I like Ezra Pound because of the way he collapses the personal and historical.  The Cantos does this over and over.  Pound drags us through the literary and cultural histories of the world, and then describes his cage, or tells us about the smell of a tent.  Marianne Moore is capable of this too.  She can encapsulate humanity into the scientific description of a spider.  Paul Celan has also been a favorite because he has his own emotional lexicon of lightness and darkness.  “He speaks truly who speaks in the shade.”  And then there are the two pillars of America poetry, Whitman and Dickinson.  One speaking in long, uncertain breaths, and the other in short, terse jabs.  That is what makes American poetry so dynamic.

Can a favorite author’s influence be detrimental or beneficial to the creative process?

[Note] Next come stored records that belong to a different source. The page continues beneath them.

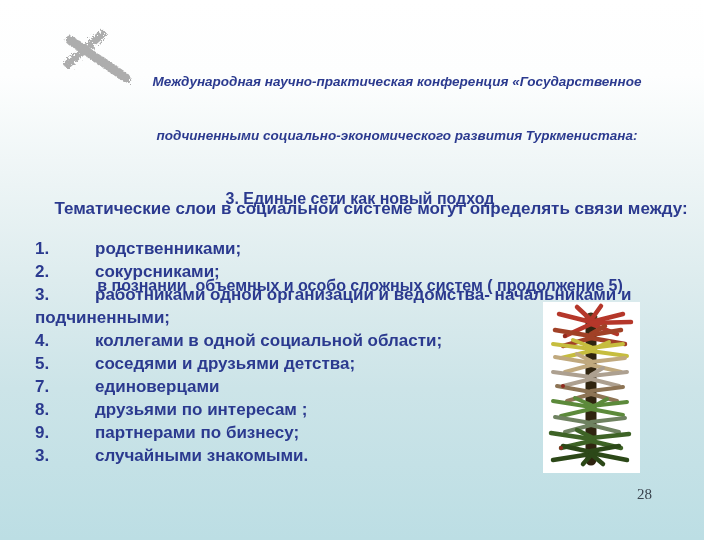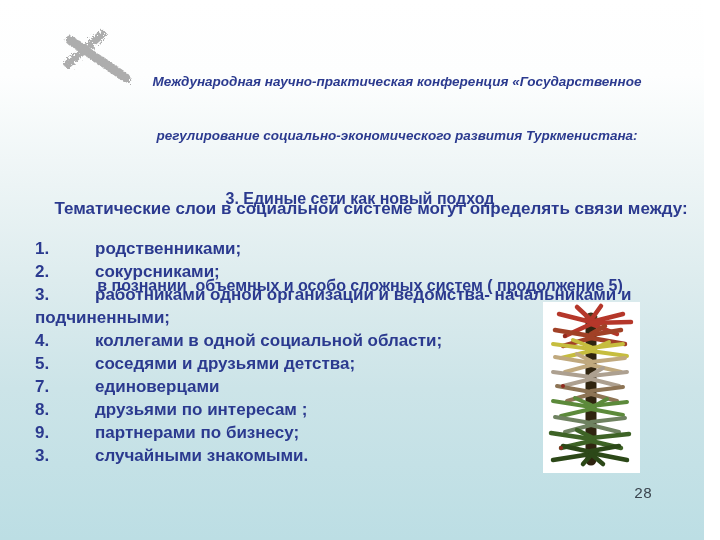--- a/index.html
+++ b/index.html
@@ -58,7 +58,7 @@
 
   <div class="conf-header">
     <div>Международная научно-практическая конференция «Государственное</div>
-    <div>регулирование социально-экономического развития Туркменистана:</div>
+    <div>подчиненными социально-экономического развития Туркменистана:</div>
   </div>
 
   <div class="slide-title">

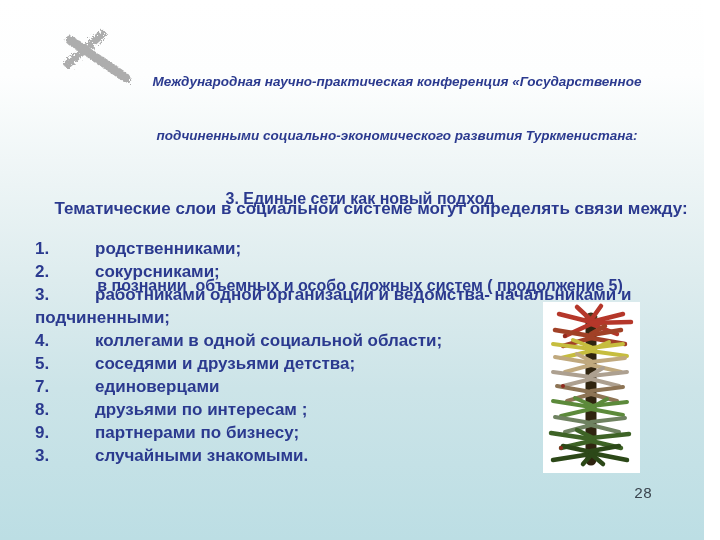--- a/index.html
+++ b/index.html
@@ -33,7 +33,7 @@
   }
   .page-number{
     position:absolute;right:52px;top:486px;
-    font-size:15px;color:#3a444e;font-family:Liberation Mono, monospace;
+    font-size:15px;color:#3a444e;font-family:Liberation Serif, serif;
   }
 </style>
 </head>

It would only be detrimental if a writer didn’t make allowances for surprises.  The History of Iron County Michigan I mentioned above is an homage to Pound, but I am sure there are occasions in the poem where Pound would have taken out his pen, as he often did, and slashed entire lines.  This wasn’t his poem.  This was my poem.  If you lose your poem in your nod to a favorite author, the poem has failed.  And if the favorite author were to read that poem, he/she would tell you so.

Do you have any helpful tips or words of encouragement for aspiring writers out there?

Go find a flock of resting birds and run at them as fast as you can.  When they lift, keep running, but raise your head and track their assent until you lose sight of the horizon and all you see is bird and sky.  At that moment you will be flying too. Harness that sensation and translate it into a new language.